English teacher Alison New said: “We were walking through the school when Edward suggested it to me. I nearly passed out. As an English teacher, it really was like Beethoven saying, ‘I think I’ll write you a piece of music.’

“I think he was enchanted by the straightforwardness of the pupils. They are natural performers.”

Provisionally called The Children, the play will be premiered at Manor in December.
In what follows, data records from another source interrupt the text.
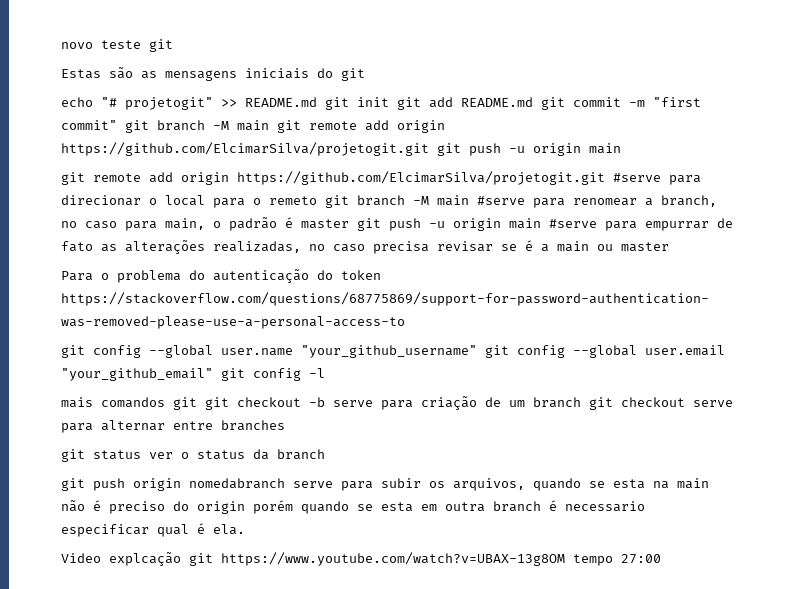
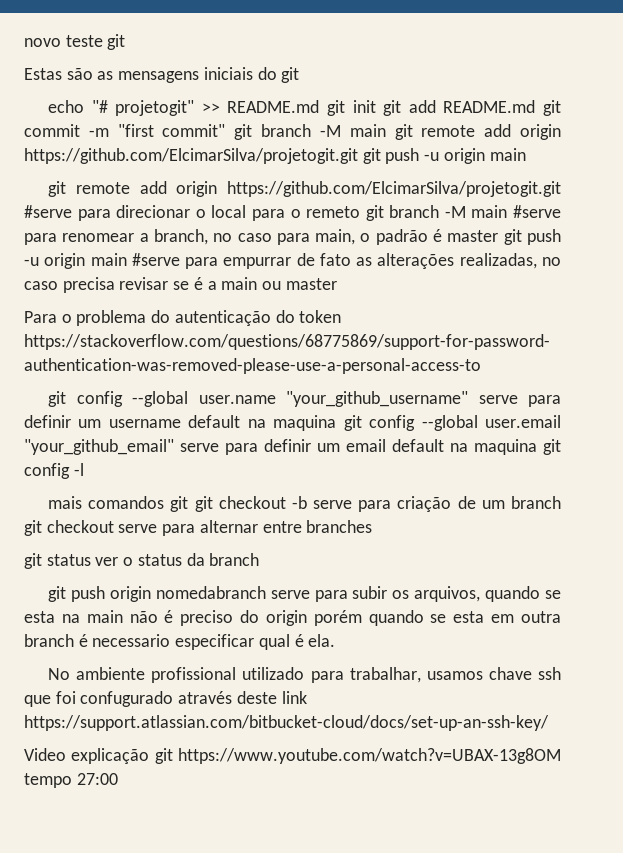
(477, 351) none -> [478,395,561,407] [24,415,337,431] serve para definir um username default na maquina
(213, 374) none -> [180,439,537,455] serve para definir um email default na maquina
(245, 529) none -> [47,667,562,683] [24,691,307,707] [24,715,549,731] // No ambiente profissional utilizado para trabalhar, usamos chave ssh que foi confugurado através deste link https://support.atlassian.com/bitbucket-cloud/docs/set-up-an-ssh-key/
[109,552,181,566] explcação -> [71,748,150,764] explicação

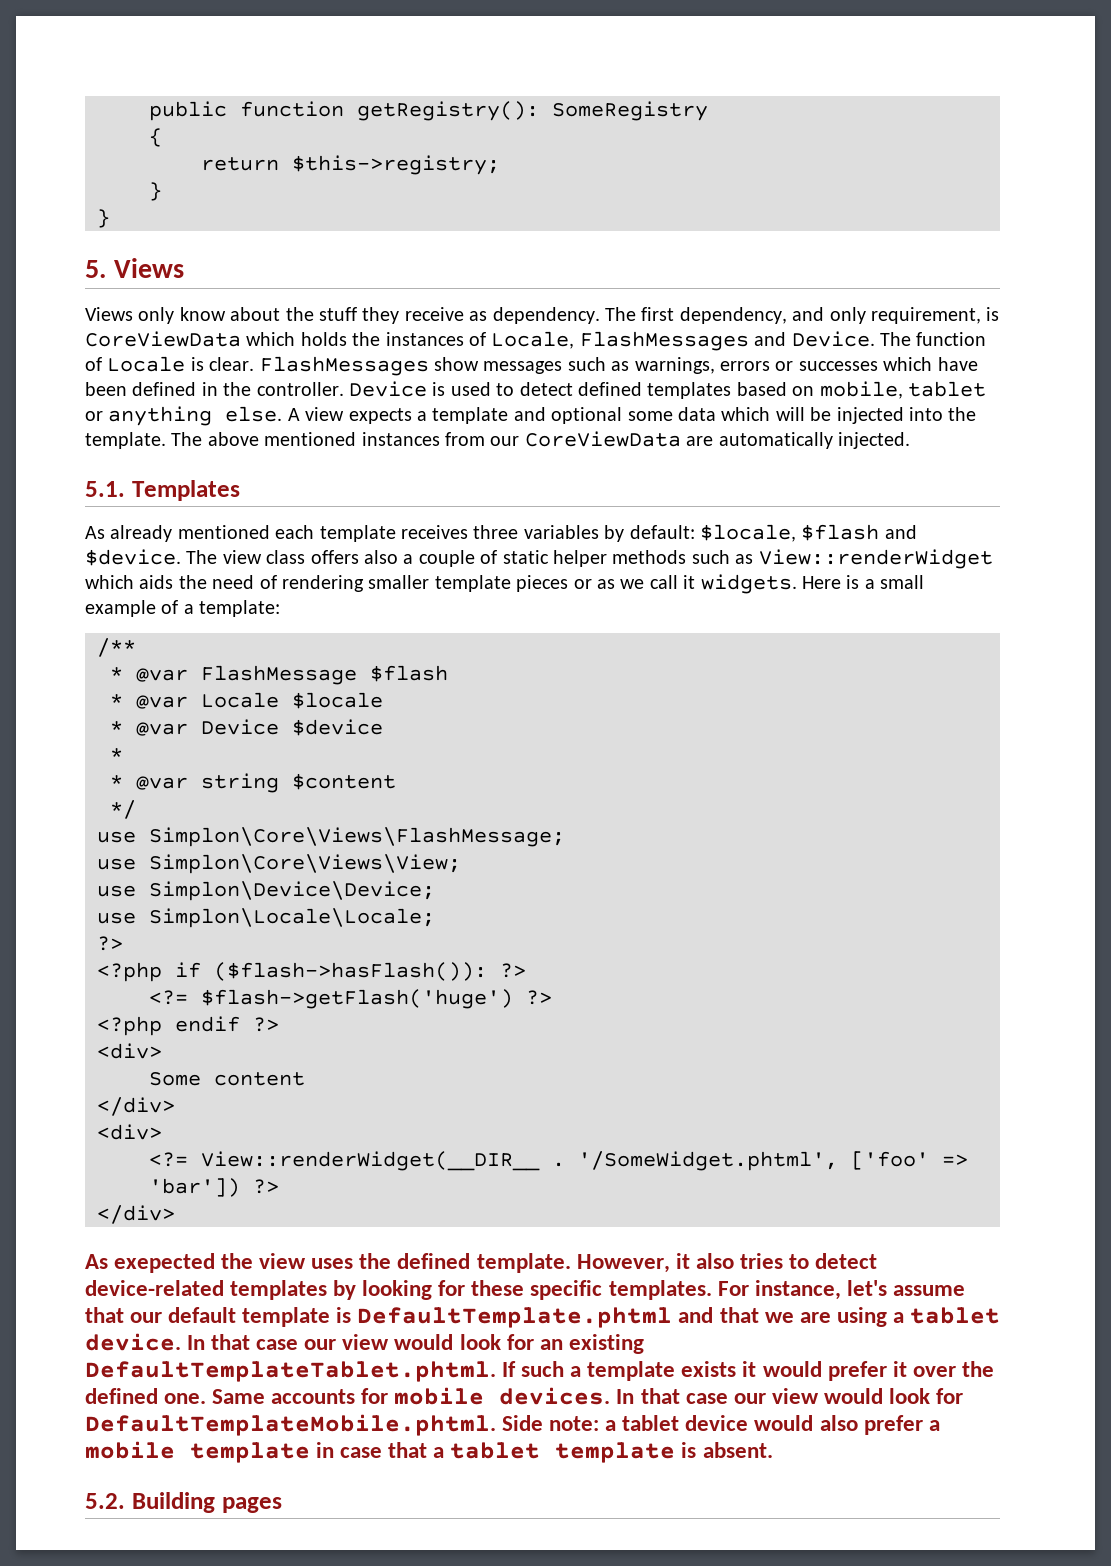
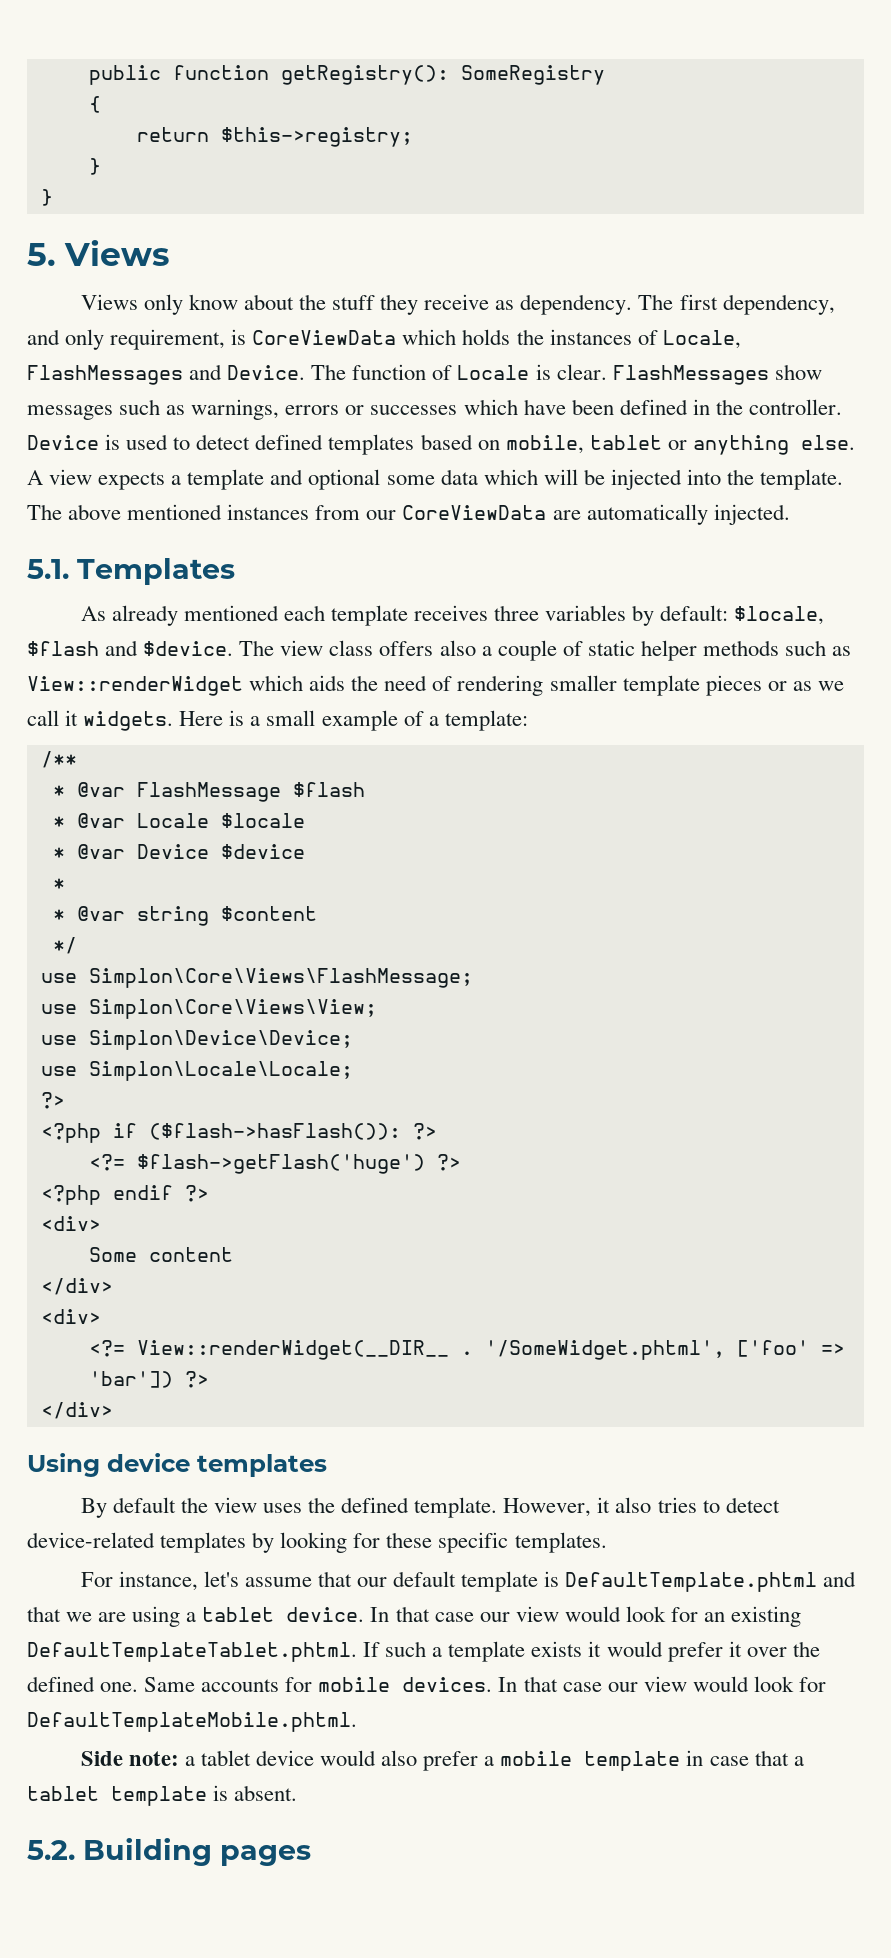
[85,1253,216,1273] As exepected -> [27,1453,327,1477] [80,1497,176,1518] Using device templates // By default
(712, 1290) none -> (607, 1542) //
(496, 1425) none -> (357, 1722) //

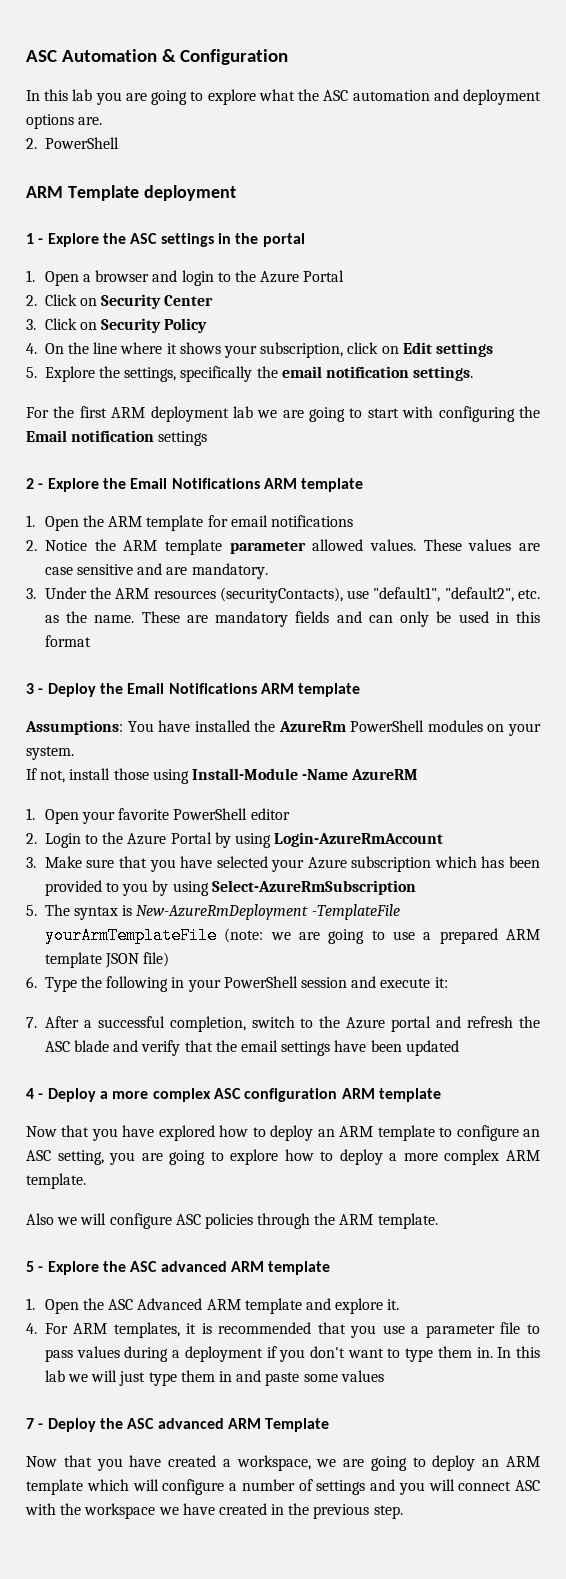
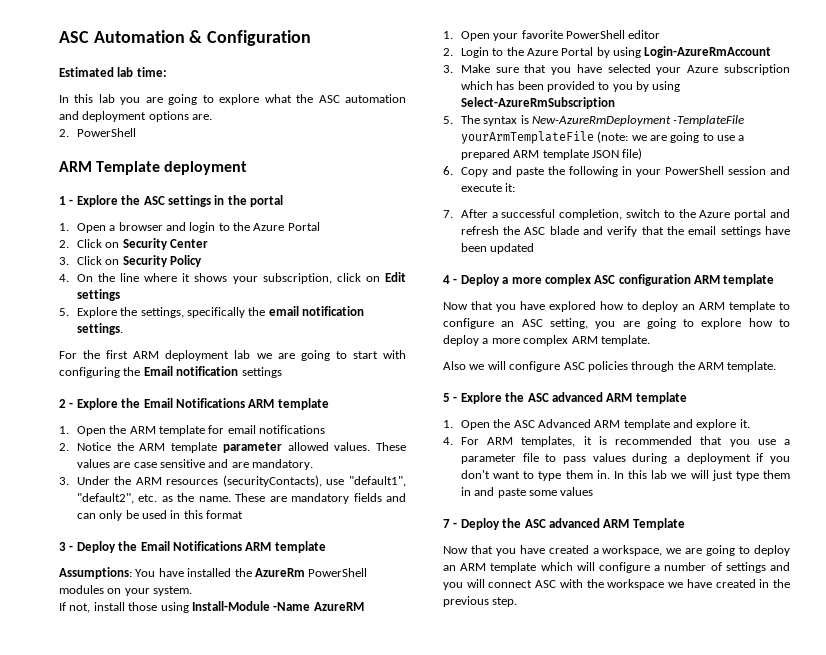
(289, 57) none -> [59,67,167,77] // Estimated lab time:
[44,977,77,992] Type -> [460,166,544,177] Copy and paste

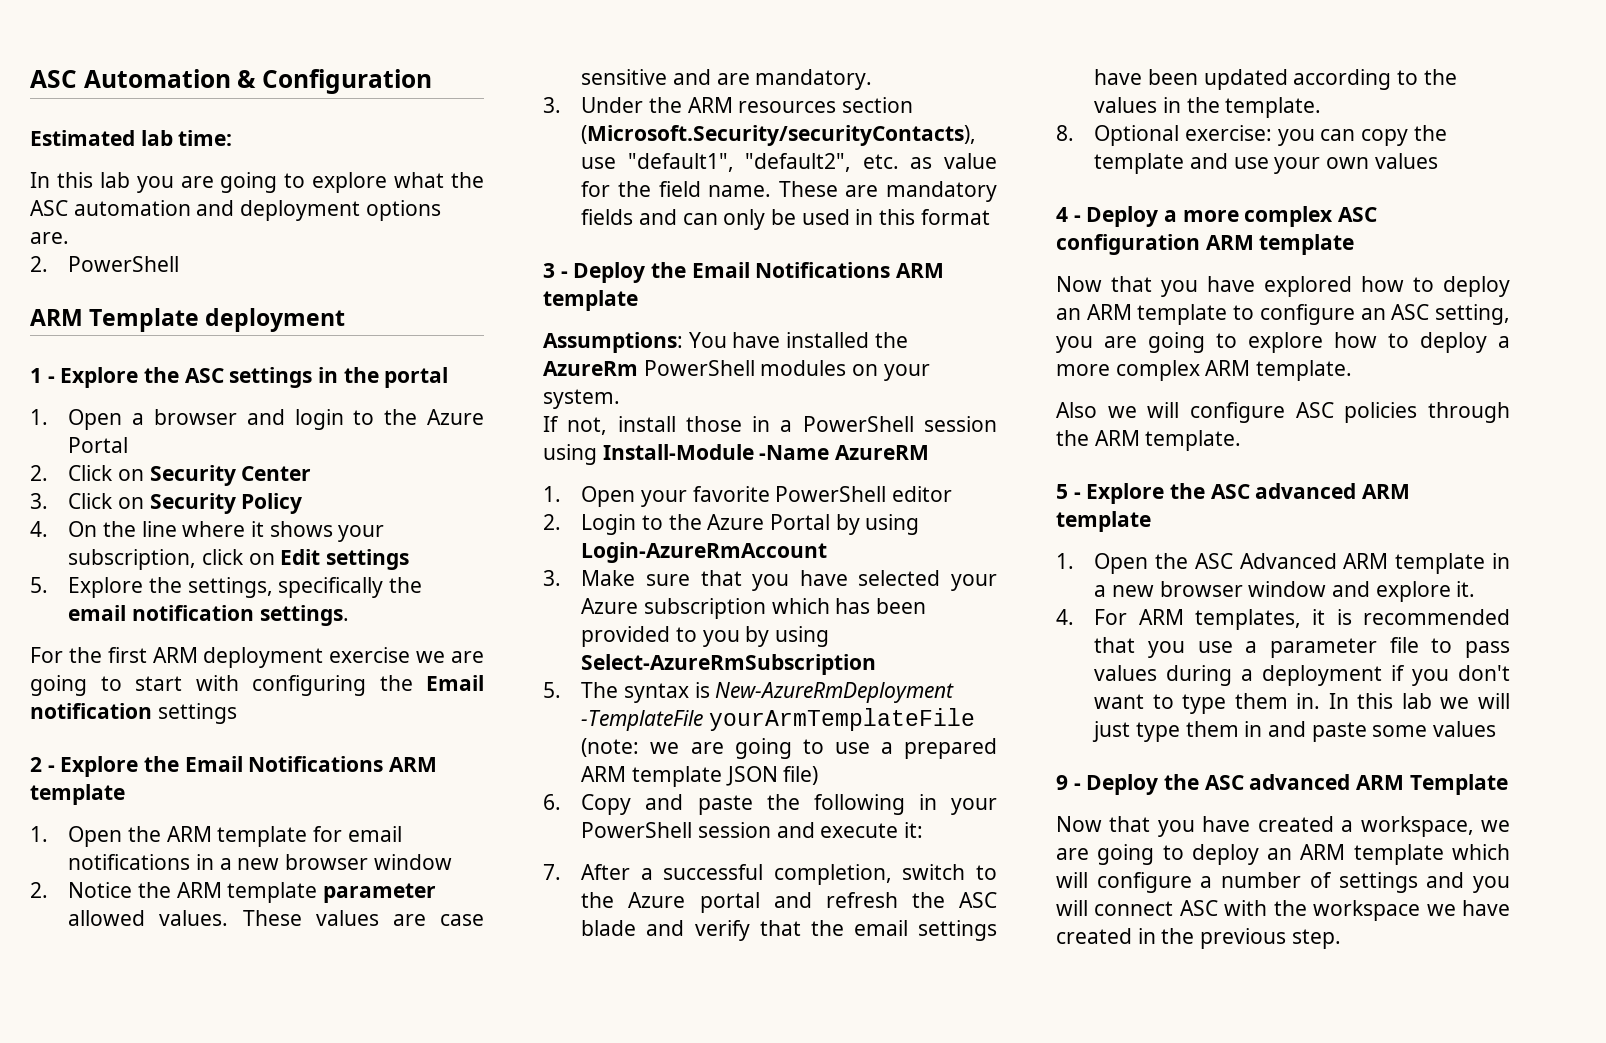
[234,350,251,359] lab -> [329,647,411,663] exercise
(326, 429) none -> [196,854,452,870] in a new browser window
[222,475,322,487] (securityContacts), -> [842,97,914,113] [581,125,977,146] section (Microsoft.Security/securityContacts),
[177,493,195,502] the -> [944,153,997,169] [581,181,701,197] value for the field
(158, 606) none -> [752,416,997,432] in a PowerShell session
(535, 248) none -> [1293,69,1457,90] [1094,97,1322,118] [1056,125,1447,146] [1094,153,1438,174] according to the values in the template. // 8. Optional exercise: you can copy the template and use your own values
(670, 424) none -> [1492,553,1510,569] [1094,581,1327,597] in a new browser window
[443,519,450,528] 7 -> [1056,775,1068,790] 9

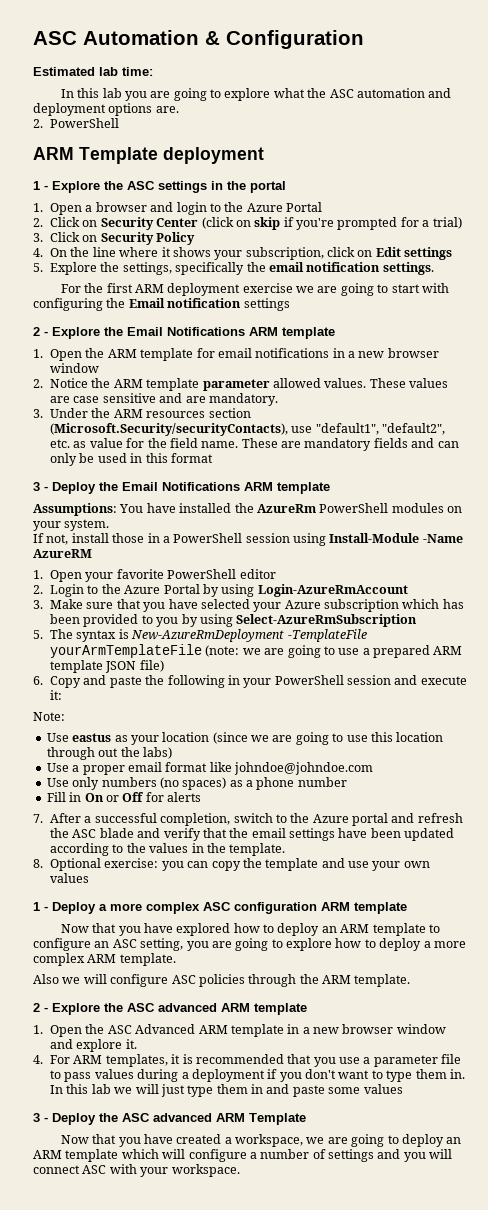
(312, 473) none -> [201,217,462,230] (click on skip if you're prompted for a trial)
(924, 830) none -> [33,712,65,721] [46,732,444,745] [46,747,172,760] [46,762,373,775] [46,777,347,790] [46,792,201,802] // Note: // Use eastus as your location (since we are going to use this location through out the labs) // Use a proper email format like johndoe@johndoe.com // Use only numbers (no spaces) as a phone number // Fill in On or Off for alerts
[1056,207,1068,222] 4 -> [33,902,40,911] 1
[1056,484,1068,499] 5 -> [33,1003,40,1012] 2
[1056,775,1068,790] 9 -> [33,1113,40,1122] 3
[1273,900,1510,921] [1056,928,1341,949] the workspace we have created in the previous step. -> [140,1164,240,1177] your workspace.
It will then be taken on tour by Classworks, a professional drama group based at the college, one of whose trustees is Mr Bond.

Mr Bond came to prominence in 1965 with Saved, which was famously banned by the Lord Chamberlain and became notorious for its depiction of a baby being stoned to death in its pram.

Subsequent highpoints of his career include Narrow Road to the Deep North ( labelled in the Independent on Sunday as “the one with five dead babies and a disembowelling” ) and Early Morning ( “The one where Queen Victoria is a cannibal and has a lesbian affair with Florence Nightingale” ).

Mr Bond said his new play would break the silence of the children in Medea - slaughtered by their mother to take revenge on her husband.

“The adults’ text will be written, but the young people will create most of their text themselves,” he said.

“The play will put them into fundamental searching situations which, in one way or another, at some time, everyone must face.

“Our humanity depends on how we act in those situations and the way we answer the questions they provoke.”

Mr Bond is currently ensconced on a boat at a secret location writing the play.

Manor community college, which draws on the large council estates in north Cambridge, is near the bottom of the city’s league tables but is building a reputation as a centre of excellence in drama.

An application for specialist colleg status in the performing arts is in the pipeline, as is a request for lottery funds to improve its drama facilities.